Fourth, the U.S.-led alliance should exploit the CCP’s vulnerabilities, ranging from its shaky historical legitimacy to individuals in the ruling caste with personal ties to Western countries and other democracies, these states can integrate their cross-border criminal justice, intelligence, and financial regulatory efforts to expose corruption and influence-peddling in CCP weaponized infrastructure projects, for example. Any decision-maker, anywhere in the world, who accepts a bribe from a CCP entity should fear the consequences. So too should their banker, lawyer, accountant, and colleagues. Fixing the democratic world’s corruption and influence-peddling enablers does not just deter China. It also makes the system more efficient and more credible in the eyes of these countries’ voters.

The United States and its allies need to communicate to the Chinese people that their ire is not directed against the citizens but their leaders. A global Chinese-language television channel supported by the world’s democracies is one avenue for this message. Short-wave radio broadcasts are far harder to block than internet-based media and should be revived. But the biggest target is Chinese living abroad. Their media has been easy prey for the CCP, buying up and driving out independent and critical outlets. On this, democratic countries’ home turf, it is easier to compete—and to win. Promoting the study of Chinese history and culture free of CCP control is another. Highlighting global ties with Taiwan and support for Hong Kong dispels CCP propaganda tropes that criticism of China is based on racism. They should also expand broadcasting and social media efforts aimed at Cantonese, Mongolian, Tibetan, and Uighur audiences.
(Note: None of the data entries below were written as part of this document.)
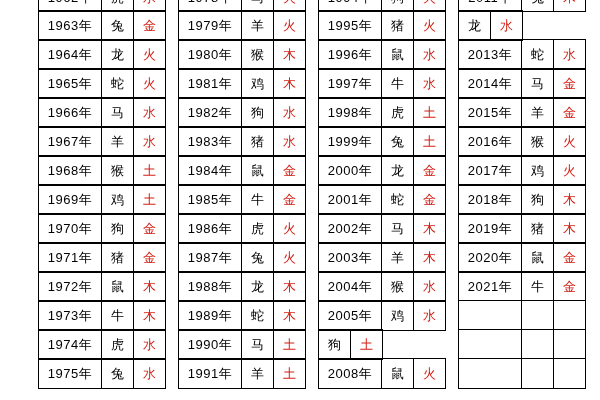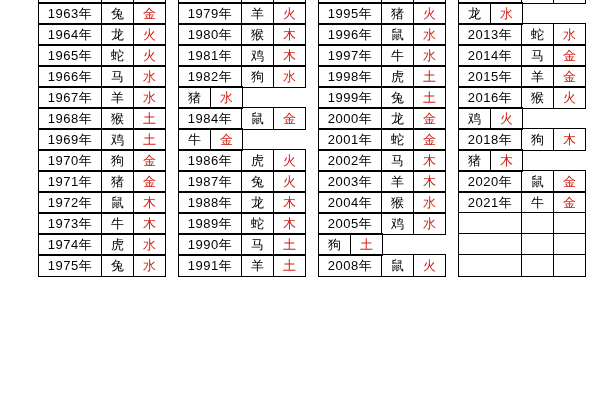"1963年" .row { height: 22px -> 30px }
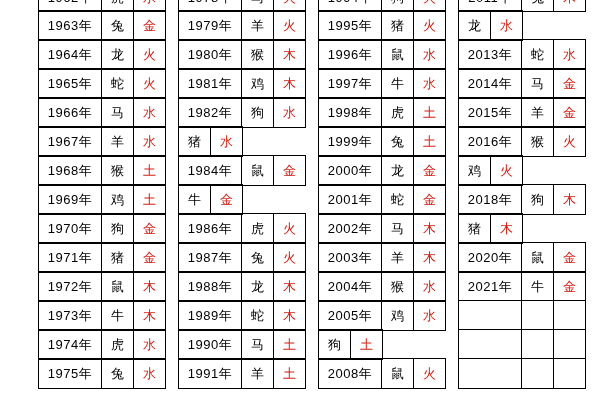"1983年" div.cell { html: none -> <div>1983年</div> }
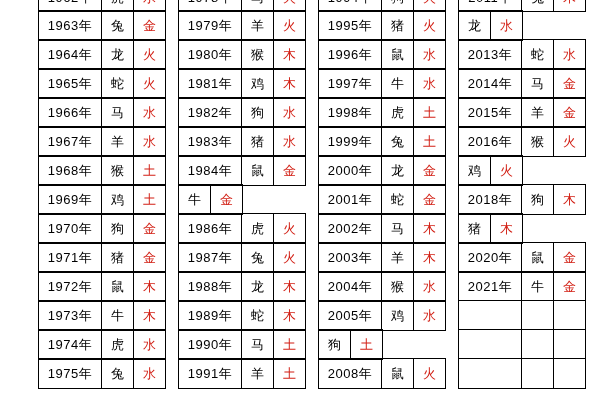"2017年" div.cell { html: none -> <div>2017年</div> }
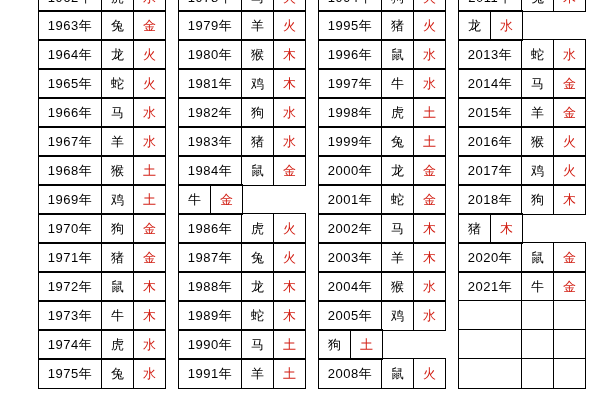"1985年" div.cell { html: none -> <div>1985年</div> }
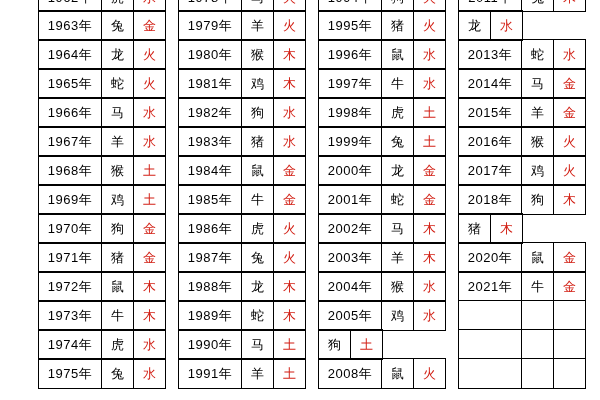"2019年" div.cell { html: none -> <div>2019年</div> }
Many of these tactics were strong capabilities when dealing with the Soviet empire during the Cold War. They may seem long forgotten, but the institutional muscle memory (and in some cases the human expertise) is not entirely gone. It can be revived, adapted, and strengthened.

None of this comes free. Political leaders will have to be honest with their voters. Cheap stuff from China is costlier than it looks. World leaders need to diversify supply chains, curb inward investment in strategic sectors, reduce technology transfer to China, accept the possibility of trade sanctions, and in some countries spend more on defense and security. That will hurt output, jobs, and incomes.

Countries that do not suffer these costs should help share the burden with those that do. The paradox is that the more credibly they show that they are willing to accept these sacrifices, the less likely it is that they will actually have to make them.